The couple’s ostensibly lavish lifestyle clashed with office frugality, rubbing some employees the wrong way. They traded in their modest house for a rented penthouse and remodelled another high-end residence. Grover invested in a Porsche. According to staff, he informed many people at the company that he spent $130,000 on a dining room table.

Meanwhile, employees said Grover pushed them hard as the company grew. According to the employees, the sales team met ambitious targets by forcing loans on merchants who didn’t want credit. Small company owners bombarded BharatPe’s customer service and collections teams with complaints.

In a February interview with Moneycontrol, an Indian journal, Grover remarked, “If you want someone to develop a 6 billion dollar firm in less than four years and want everything to be great, including culture, sorry, just not going to happen.” “Doesn’t rapid growth come at a price?”

 

An Unraveling

Grover’s world had begun to shatter by January.

The audio clip, which was shared on Twitter, quickly became popular within the country’s tech sector. In it, a voice that sounds like Grover chastises a Kotak Bank employee for failing to arrange cash to purchase Nykaa IPO shares, an Indian beauty supplies company that nearly doubled in value following its initial public offering. While the bank staff answers politely primarily questions, the tape is sprinkled with Hindi insults. Grover disputed the voice was his on Twitter. Later, that tweet was removed.

According to Krishnan Ganesh, who has invested in scores of firms, including online supermarket Bigbasket, which the Tata Group recently acquired, “once in a while, the crazy streak could place the founder in the extreme region.”

Grover’s behaviour then took a weird turn, according to coworkers. He gave the board and Bloomberg a dossier that linked Sameer, the CEO, to a slew of defamatory allegations. BharatPe has declined to comment on the allegations. Sameer could not be reached for comment.

Grover’s money handling was investigated by PricewaterhouseCoopers and Alvarez & Marsal, who investors hired. BharatPe’s board accused Grover, his family, and relatives of directors in early March of creating bogus suppliers to syphon revenue and abusing expense accounts “to enrich themselves and fund their luxurious lives.”

“I am appalled by the company’s statement’s personal nature, but not surprised,” Grover said to Bloomberg, adding that his fortune was earned in part from $12 million in shares he sold during previous funding rounds.

The public unwinding has enthralled investors all around India.

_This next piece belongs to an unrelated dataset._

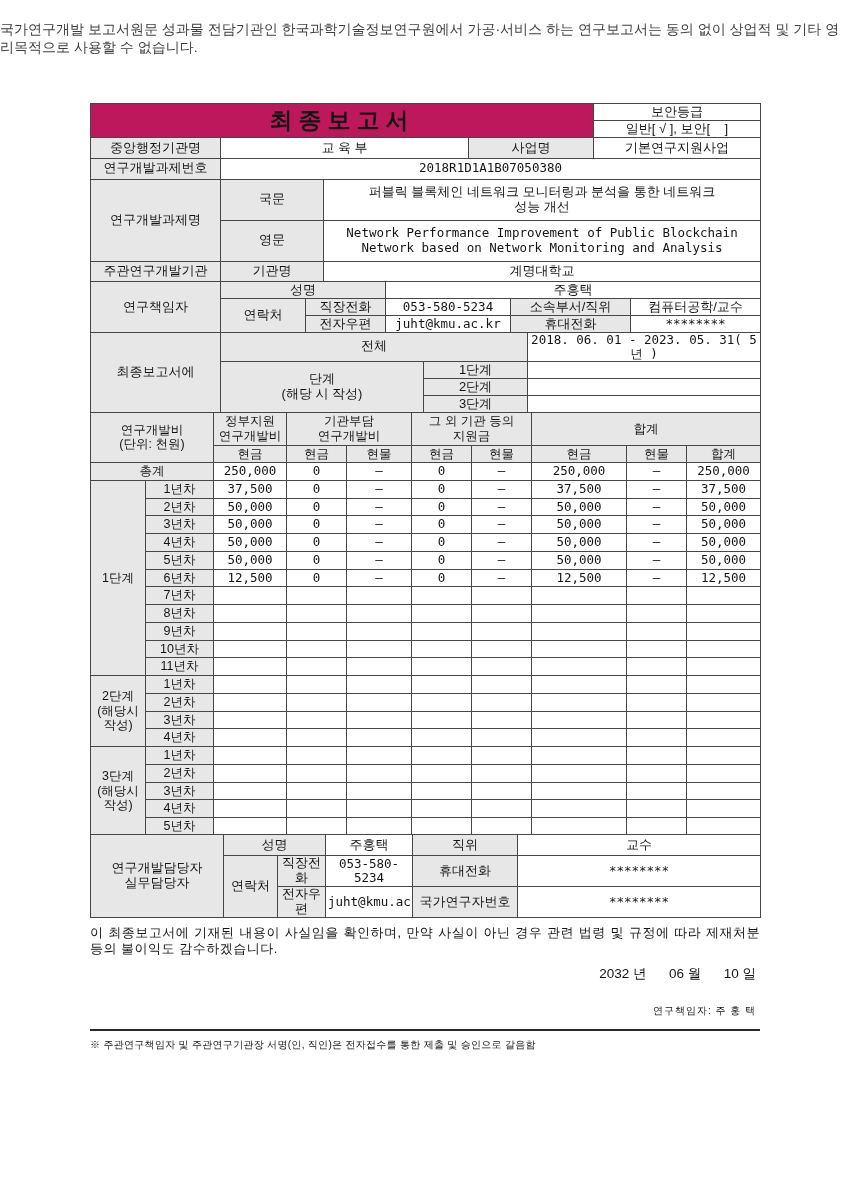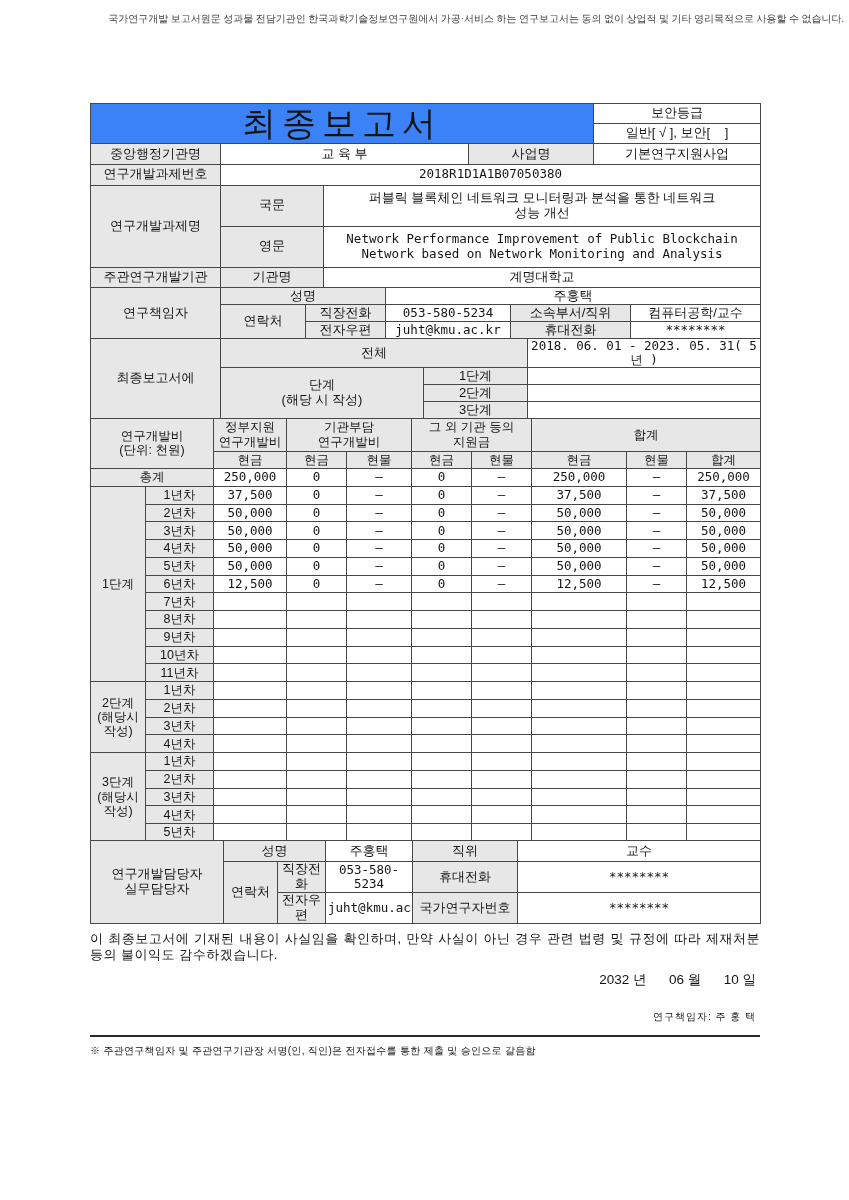"국가연구개발 보고서원문 성과물 전담기관인 한국과학기술정보연구원에서" .disclaimer { font-family: Liberation Serif, serif -> none; font-size: 10px -> 14px; top: 12px -> 21px }
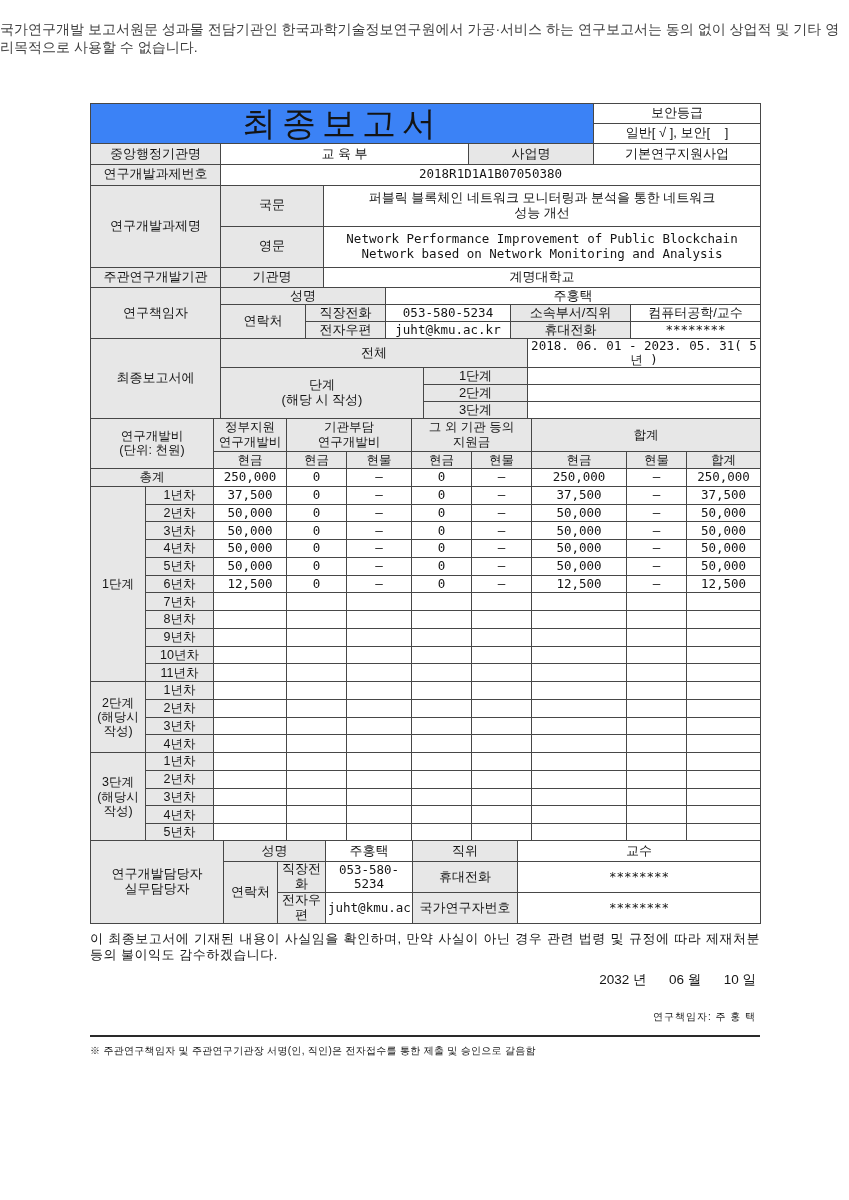"최종보고서" .title-cell { background: #3b82f6 -> #be185d; font-size: 34px -> 23px; font-weight: 400 -> 700 }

Many people consider the story as a cautionary tale about what occurs when a gifted but unpredictable leader pursues money at all costs. Grover, on the other hand, has taken the blows in stride. 

Last month, he said on LinkedIn, “Founder is a guy who has the nerve to raise money from someone and tell them I’m not here to dance to your tunes.” Hundreds of his followers praised the post’s audacity and loved it.

In India, though, fellow company founders were not so helpful.

“No offence, but you appear to have completely lost the plot,” said Shantanu Deshpande, a grooming goods firm’s founder and CEO of Bombay Shaving Company.